### [About this exercise]
Transcribe the closing lines of the listing exactly, starting at the one that contains "PINCEL POLVOS BLUSH FLAT" and including the last.

--------------------------------------------------

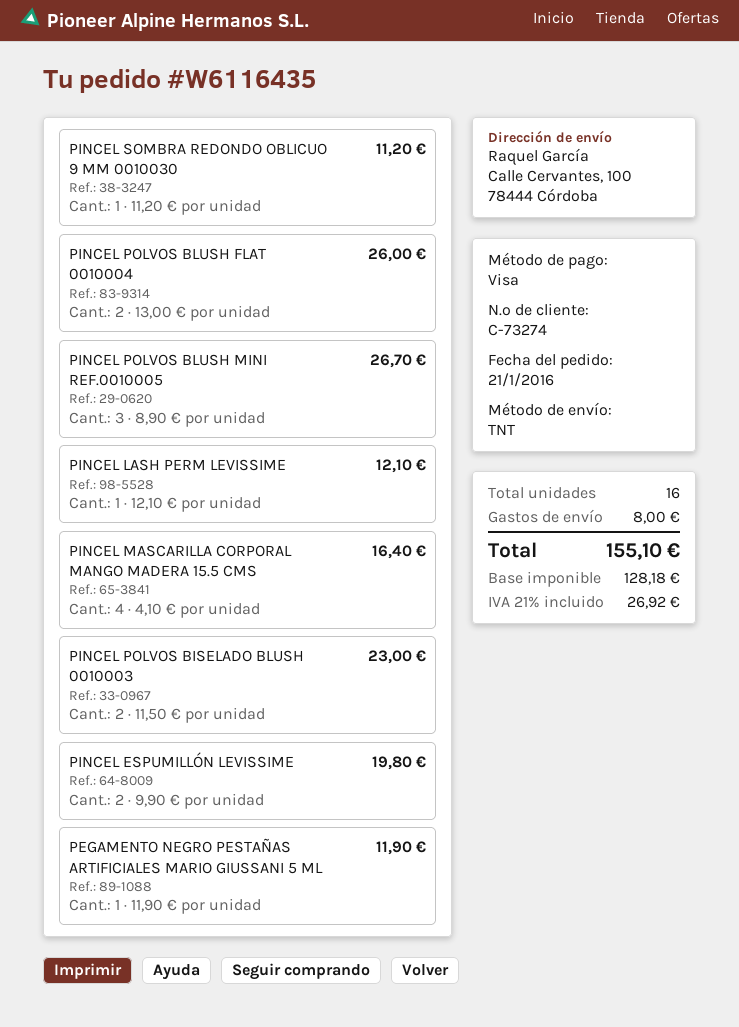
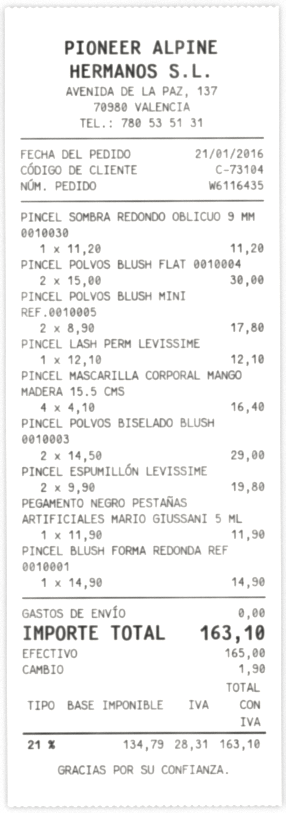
customer number: C-73274 -> C-73104
payment method: Visa -> cash
PINCEL POLVOS BLUSH FLAT 0010004: 2 x 13.00 = 26.00 -> 2 x 15.00 = 30.00
PINCEL POLVOS BLUSH MINI REF.0010005: 3 x 8.90 = 26.70 -> 2 x 8.90 = 17.80
PINCEL POLVOS BISELADO BLUSH 0010003: 2 x 11.50 = 23.00 -> 2 x 14.50 = 29.00
PINCEL BLUSH FORMA REDONDA REF 0010001: none -> 1 x 14.90 = 14.90
shipping: 8.00 -> 0.00
net: 128.18 -> 134.79
tax: 21% = 26.92 -> 21% = 28.31
total: 155.10 -> 163.10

--------------------------------------------------

### [Written reply]
PINCEL POLVOS BLUSH FLAT 0010004: 2 x 13.00 = 26.00 -> 2 x 15.00 = 30.00
PINCEL POLVOS BLUSH MINI REF.0010005: 3 x 8.90 = 26.70 -> 2 x 8.90 = 17.80
PINCEL POLVOS BISELADO BLUSH 0010003: 2 x 11.50 = 23.00 -> 2 x 14.50 = 29.00
PINCEL BLUSH FORMA REDONDA REF 0010001: none -> 1 x 14.90 = 14.90
shipping: 8.00 -> 0.00
net: 128.18 -> 134.79
tax: 21% = 26.92 -> 21% = 28.31
total: 155.10 -> 163.10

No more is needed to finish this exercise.